DATA FOR THE TASK START
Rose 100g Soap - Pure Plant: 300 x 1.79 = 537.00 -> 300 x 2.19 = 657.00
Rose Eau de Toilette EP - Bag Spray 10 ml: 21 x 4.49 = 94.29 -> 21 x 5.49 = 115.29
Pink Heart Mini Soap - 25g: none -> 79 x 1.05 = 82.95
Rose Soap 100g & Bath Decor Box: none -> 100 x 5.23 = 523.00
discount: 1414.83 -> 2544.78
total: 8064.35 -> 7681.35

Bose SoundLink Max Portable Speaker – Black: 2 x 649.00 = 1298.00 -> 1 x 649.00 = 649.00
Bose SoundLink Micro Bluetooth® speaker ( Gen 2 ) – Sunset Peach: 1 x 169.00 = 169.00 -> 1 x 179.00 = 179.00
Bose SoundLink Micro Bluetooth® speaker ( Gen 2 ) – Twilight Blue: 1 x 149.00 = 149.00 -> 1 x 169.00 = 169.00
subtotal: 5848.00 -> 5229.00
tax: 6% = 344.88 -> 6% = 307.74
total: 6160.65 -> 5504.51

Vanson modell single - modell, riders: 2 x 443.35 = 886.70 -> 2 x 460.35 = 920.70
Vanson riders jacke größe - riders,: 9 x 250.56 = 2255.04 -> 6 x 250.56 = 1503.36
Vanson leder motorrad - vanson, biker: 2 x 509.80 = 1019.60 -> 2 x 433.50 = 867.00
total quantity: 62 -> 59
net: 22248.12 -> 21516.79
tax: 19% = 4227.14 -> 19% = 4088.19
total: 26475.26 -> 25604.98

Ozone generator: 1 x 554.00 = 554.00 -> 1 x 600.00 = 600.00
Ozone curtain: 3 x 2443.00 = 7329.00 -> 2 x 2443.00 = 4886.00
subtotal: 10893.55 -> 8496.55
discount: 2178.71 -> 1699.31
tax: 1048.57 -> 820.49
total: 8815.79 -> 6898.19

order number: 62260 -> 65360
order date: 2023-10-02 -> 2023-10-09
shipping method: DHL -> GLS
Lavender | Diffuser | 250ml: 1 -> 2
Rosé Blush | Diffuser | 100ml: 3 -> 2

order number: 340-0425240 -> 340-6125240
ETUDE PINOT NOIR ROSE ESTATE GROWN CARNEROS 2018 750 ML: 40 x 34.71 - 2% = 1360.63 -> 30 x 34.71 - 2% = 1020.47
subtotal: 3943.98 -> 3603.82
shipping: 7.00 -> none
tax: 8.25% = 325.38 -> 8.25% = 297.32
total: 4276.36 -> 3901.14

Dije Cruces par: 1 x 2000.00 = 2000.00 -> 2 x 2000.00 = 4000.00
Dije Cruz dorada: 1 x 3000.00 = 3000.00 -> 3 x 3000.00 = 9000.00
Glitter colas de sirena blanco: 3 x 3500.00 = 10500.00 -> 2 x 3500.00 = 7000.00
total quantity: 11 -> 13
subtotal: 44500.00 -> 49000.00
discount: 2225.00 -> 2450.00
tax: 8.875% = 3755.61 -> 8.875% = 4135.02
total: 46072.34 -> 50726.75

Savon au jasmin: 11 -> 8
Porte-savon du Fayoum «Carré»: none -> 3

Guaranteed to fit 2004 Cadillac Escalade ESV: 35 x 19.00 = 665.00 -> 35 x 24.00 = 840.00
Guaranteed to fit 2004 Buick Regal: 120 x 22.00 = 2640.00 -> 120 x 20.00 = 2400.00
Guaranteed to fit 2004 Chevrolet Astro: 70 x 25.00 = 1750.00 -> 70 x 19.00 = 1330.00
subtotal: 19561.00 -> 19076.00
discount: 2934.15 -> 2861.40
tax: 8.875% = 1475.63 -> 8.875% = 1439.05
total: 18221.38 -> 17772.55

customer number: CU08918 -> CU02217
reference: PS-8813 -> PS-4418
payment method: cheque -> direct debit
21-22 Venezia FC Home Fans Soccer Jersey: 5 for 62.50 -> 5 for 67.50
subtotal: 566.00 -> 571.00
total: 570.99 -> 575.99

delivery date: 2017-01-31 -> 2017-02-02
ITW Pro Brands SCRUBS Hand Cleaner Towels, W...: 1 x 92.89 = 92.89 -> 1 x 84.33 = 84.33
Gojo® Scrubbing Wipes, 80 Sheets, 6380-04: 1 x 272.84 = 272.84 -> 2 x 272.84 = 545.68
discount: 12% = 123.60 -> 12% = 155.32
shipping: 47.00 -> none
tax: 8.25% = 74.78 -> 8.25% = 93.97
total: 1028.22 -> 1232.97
DATA FOR THE TASK END
**TASK:** Filter the listing above down to the lines that contain the word "none".

**YOUR SOLUTION:**
Pink Heart Mini Soap - 25g: none -> 79 x 1.05 = 82.95
Rose Soap 100g & Bath Decor Box: none -> 100 x 5.23 = 523.00
shipping: 7.00 -> none
Porte-savon du Fayoum «Carré»: none -> 3
shipping: 47.00 -> none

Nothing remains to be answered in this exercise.